**Task objective**
Verbatim output of the lines below is required, with the images omitted.

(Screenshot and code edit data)
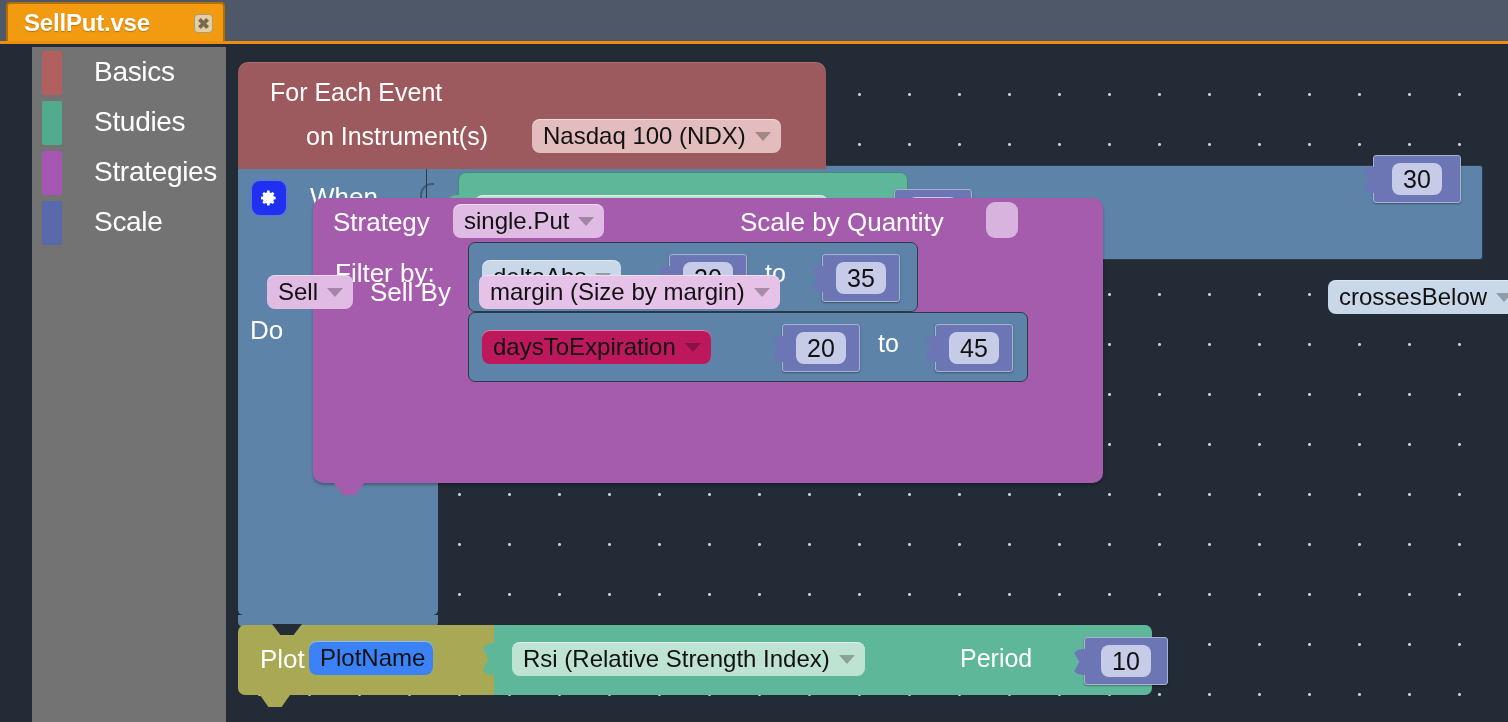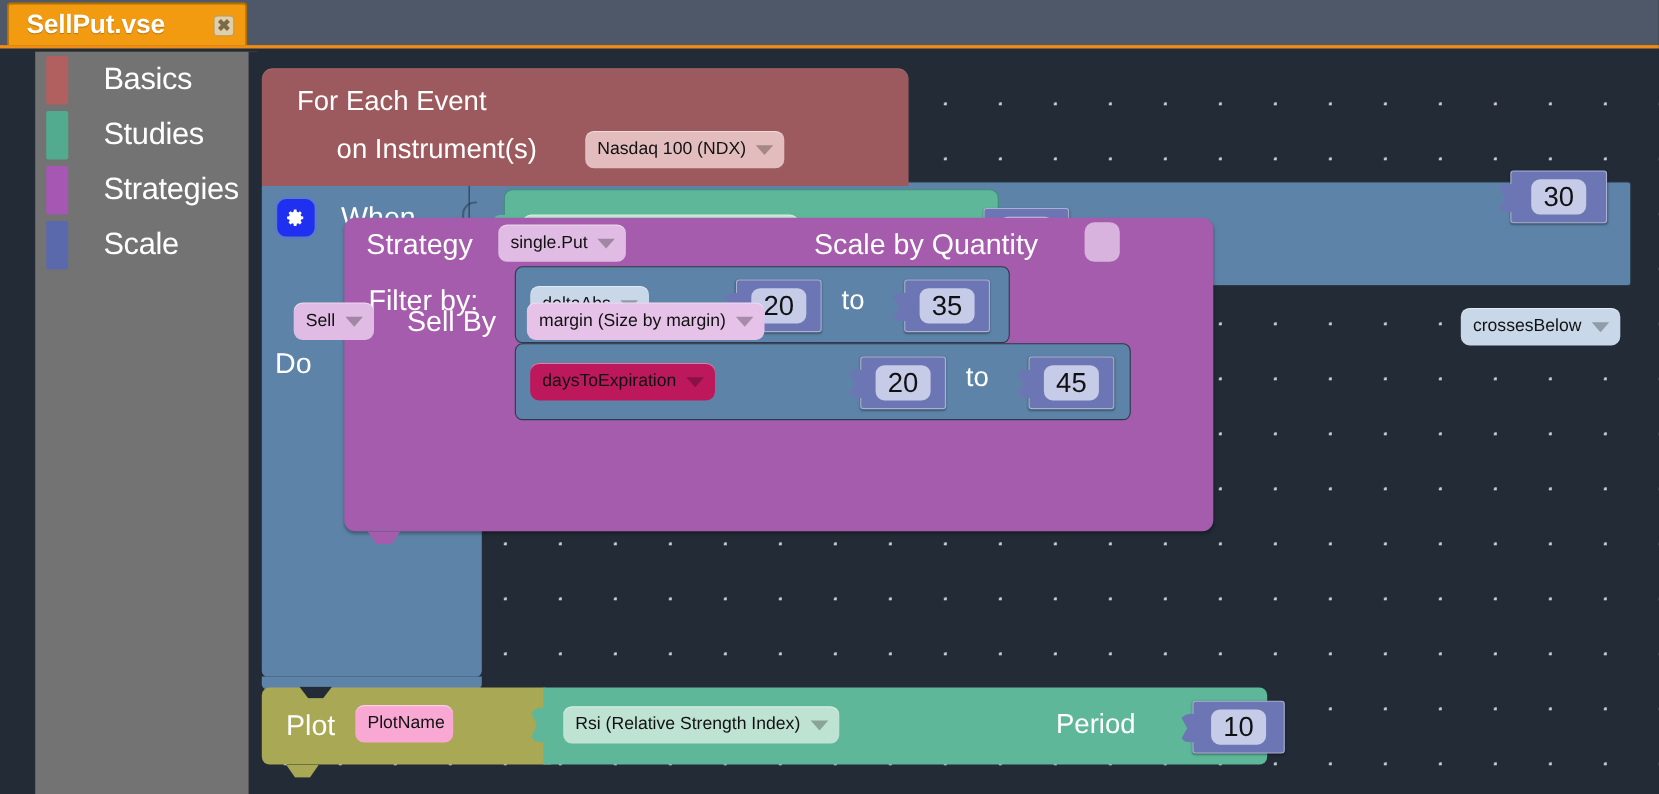--- a/index.html
+++ b/index.html
@@ -99,21 +99,21 @@
     width: 30px; height: 11px;
     background: #9d5a5e;
     clip-path: polygon(0 0, 100% 0, 72% 100%, 28% 100%);
   }
 
   
   .pill {
     display: inline-flex; align-items: center;
     height: 34px; padding: 0 8px 0 11px;
     border-radius: 8px;
-    font-size: 16px; color: #111;
+    font-size: 24px; color: #111;
     white-space: nowrap;
     box-shadow: inset 0 1px 0 rgba(255,255,255,.45);
   }
   .pill .caret {
     margin-left: 9px; margin-right: 2px;
     width: 0; height: 0;
     border-left: 8px solid transparent;
     border-right: 8px solid transparent;
     border-top: 9px solid rgba(0,0,0,.28);
   }
@@ -304,22 +304,22 @@
     position: absolute; left: 34px; top: 648px;
     width: 30px; height: 12px;
     background: #a9a855;
     clip-path: polygon(0 0, 100% 0, 72% 100%, 28% 100%);
   }
   #plot-label {
     position: absolute; left: 22px; top: 19px;
     color: #fff; font-size: 26px;
   }
   #plotname-pill {
-    position: absolute; left: 85px; top: 16px;
-    background: #f9a8d4;
+    position: absolute; left: 71px; top: 16px;
+    background: #3b82f6;
   }
   #rsi2-blk {
     left: 268px; top: 578px; width: 658px; height: 70px;
     background: #5fb79a;
     border-radius: 0 7px 7px 0;
   }
   #rsi2-blk::before {
     content: "";
     position: absolute; left: -13px; top: 18px;
     width: 14px; height: 32px;

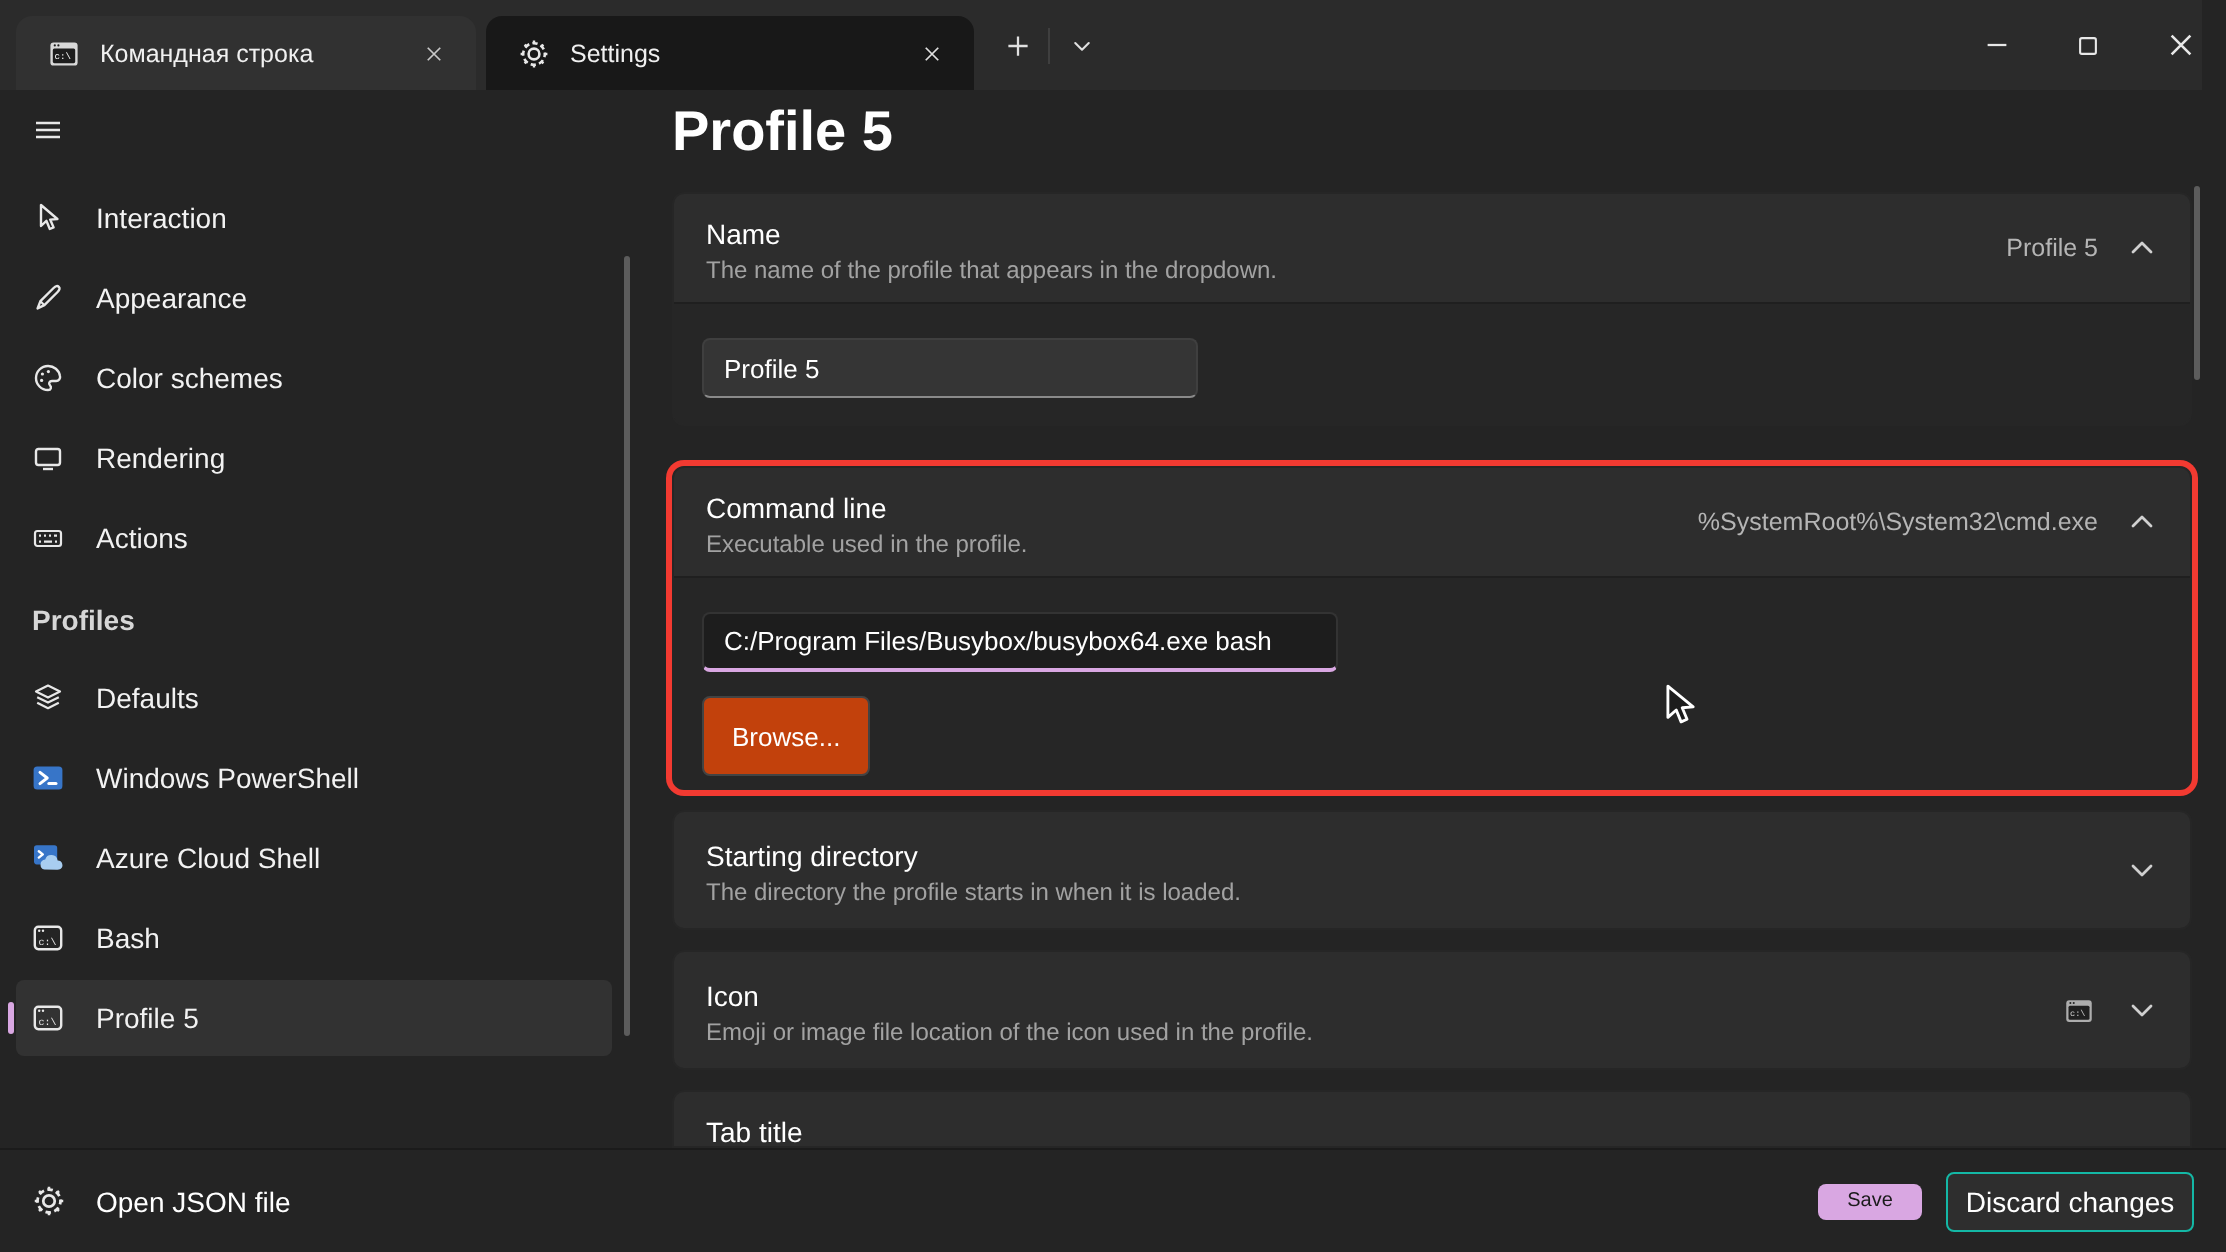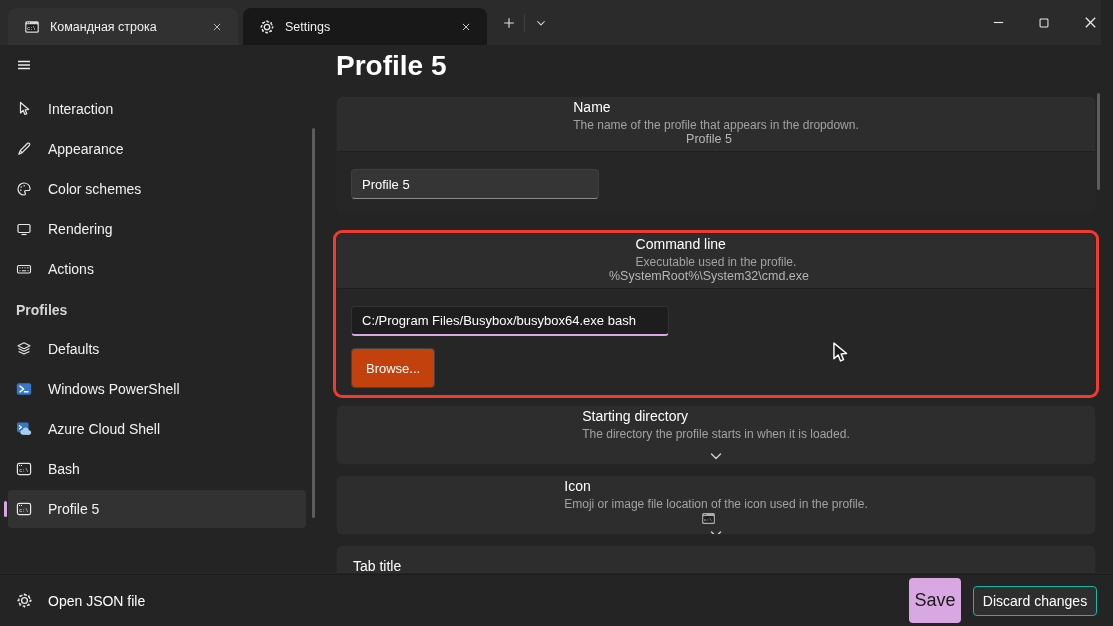--- a/index.html
+++ b/index.html
@@ -52,21 +52,21 @@
   .group-header { margin:14px 0 8px 16px; font-size:14px; font-weight:bold; color:#d6d6d6; height:20px; }
   .sidebar-scroll { position:absolute; right:5px; top:83px; width:3px; height:390px; border-radius:2px; background:#5c5c5c; }
 
   
   .main { position:relative; flex:1; overflow:hidden; }
   .page-title { position:absolute; top:5px; left:16px; font-size:28px; font-weight:bold; color:#fff; }
   .card {
     position:absolute; left:16px; width:760px; background:#2d2d2d;
     border:1px solid #262626; border-radius:6px; overflow:hidden;
   }
-  .card-header { height:54px; padding:0 16px; display:flex; align-items:center; position:relative;flex-direction:column; }
+  .card-header { height:54px; padding:0 16px; display:flex; align-items:center; position:relative; }
   .ch-text { flex:1; padding-top:2px; }
   .ch-title { font-size:14px; color:#ffffff; margin-bottom:3px; }
   .ch-desc { font-size:12px; color:#a2a2a2; }
   .ch-value { font-size:12.5px; color:#b5b5b5; margin-right:14px; white-space:nowrap; }
   .ch-chevron { width:16px; height:16px; display:flex; }
   .card-body { background:#262626; border-top:1px solid #1f1f1f; position:relative; }
   .card.highlighted { box-shadow:0 0 0 3px #f23a31; }
 
   .wt-input {
     font-family:"Liberation Sans", sans-serif; font-size:13px; color:#ffffff;
@@ -89,22 +89,22 @@
   
   .footer {
     position:absolute; bottom:0; left:0; right:0; height:52px;
     border-top:1px solid #1b1b1b; background:#242424;
     display:flex; align-items:center;
   }
   .footer-left { display:flex; align-items:center; margin-left:16px; flex:1; }
   .footer-left .f-icon { width:17px; height:17px; margin-right:15px; display:flex; }
   .footer-left .f-label { font-size:14px; color:#ffffff; }
   .btn-save {
-    font-family:"Liberation Sans", sans-serif; width:52px; height:45px; border:none; border-radius:4px;
-    background:#d9a7e2; color:#1b1b1b; font-size:18px; margin-right:12px;
+    font-family:"Liberation Sans", sans-serif; width:52px; height:18px; border:none; border-radius:4px;
+    background:#d9a7e2; color:#1b1b1b; font-size:10px; margin-right:12px;
   }
   .btn-discard {
     font-family:"Liberation Sans", sans-serif; width:124px; height:30px; border-radius:4px;
     background:#2e2e2e; border:1px solid #14b8a6; color:#ffffff; font-size:14px; margin-right:16px;
   }
 
   svg { display:block; }
 </style>
 </head>
 <body>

**Solution**
--- a/index.html
+++ b/index.html
@@ -99,21 +99,21 @@
     width: 30px; height: 11px;
     background: #9d5a5e;
     clip-path: polygon(0 0, 100% 0, 72% 100%, 28% 100%);
   }
 
   
   .pill {
     display: inline-flex; align-items: center;
     height: 34px; padding: 0 8px 0 11px;
     border-radius: 8px;
-    font-size: 16px; color: #111;
+    font-size: 24px; color: #111;
     white-space: nowrap;
     box-shadow: inset 0 1px 0 rgba(255,255,255,.45);
   }
   .pill .caret {
     margin-left: 9px; margin-right: 2px;
     width: 0; height: 0;
     border-left: 8px solid transparent;
     border-right: 8px solid transparent;
     border-top: 9px solid rgba(0,0,0,.28);
   }
@@ -304,22 +304,22 @@
     position: absolute; left: 34px; top: 648px;
     width: 30px; height: 12px;
     background: #a9a855;
     clip-path: polygon(0 0, 100% 0, 72% 100%, 28% 100%);
   }
   #plot-label {
     position: absolute; left: 22px; top: 19px;
     color: #fff; font-size: 26px;
   }
   #plotname-pill {
-    position: absolute; left: 85px; top: 16px;
-    background: #f9a8d4;
+    position: absolute; left: 71px; top: 16px;
+    background: #3b82f6;
   }
   #rsi2-blk {
     left: 268px; top: 578px; width: 658px; height: 70px;
     background: #5fb79a;
     border-radius: 0 7px 7px 0;
   }
   #rsi2-blk::before {
     content: "";
     position: absolute; left: -13px; top: 18px;
     width: 14px; height: 32px;

--- a/index.html
+++ b/index.html
@@ -52,21 +52,21 @@
   .group-header { margin:14px 0 8px 16px; font-size:14px; font-weight:bold; color:#d6d6d6; height:20px; }
   .sidebar-scroll { position:absolute; right:5px; top:83px; width:3px; height:390px; border-radius:2px; background:#5c5c5c; }
 
   
   .main { position:relative; flex:1; overflow:hidden; }
   .page-title { position:absolute; top:5px; left:16px; font-size:28px; font-weight:bold; color:#fff; }
   .card {
     position:absolute; left:16px; width:760px; background:#2d2d2d;
     border:1px solid #262626; border-radius:6px; overflow:hidden;
   }
-  .card-header { height:54px; padding:0 16px; display:flex; align-items:center; position:relative;flex-direction:column; }
+  .card-header { height:54px; padding:0 16px; display:flex; align-items:center; position:relative; }
   .ch-text { flex:1; padding-top:2px; }
   .ch-title { font-size:14px; color:#ffffff; margin-bottom:3px; }
   .ch-desc { font-size:12px; color:#a2a2a2; }
   .ch-value { font-size:12.5px; color:#b5b5b5; margin-right:14px; white-space:nowrap; }
   .ch-chevron { width:16px; height:16px; display:flex; }
   .card-body { background:#262626; border-top:1px solid #1f1f1f; position:relative; }
   .card.highlighted { box-shadow:0 0 0 3px #f23a31; }
 
   .wt-input {
     font-family:"Liberation Sans", sans-serif; font-size:13px; color:#ffffff;
@@ -89,22 +89,22 @@
   
   .footer {
     position:absolute; bottom:0; left:0; right:0; height:52px;
     border-top:1px solid #1b1b1b; background:#242424;
     display:flex; align-items:center;
   }
   .footer-left { display:flex; align-items:center; margin-left:16px; flex:1; }
   .footer-left .f-icon { width:17px; height:17px; margin-right:15px; display:flex; }
   .footer-left .f-label { font-size:14px; color:#ffffff; }
   .btn-save {
-    font-family:"Liberation Sans", sans-serif; width:52px; height:45px; border:none; border-radius:4px;
-    background:#d9a7e2; color:#1b1b1b; font-size:18px; margin-right:12px;
+    font-family:"Liberation Sans", sans-serif; width:52px; height:18px; border:none; border-radius:4px;
+    background:#d9a7e2; color:#1b1b1b; font-size:10px; margin-right:12px;
   }
   .btn-discard {
     font-family:"Liberation Sans", sans-serif; width:124px; height:30px; border-radius:4px;
     background:#2e2e2e; border:1px solid #14b8a6; color:#ffffff; font-size:14px; margin-right:16px;
   }
 
   svg { display:block; }
 </style>
 </head>
 <body>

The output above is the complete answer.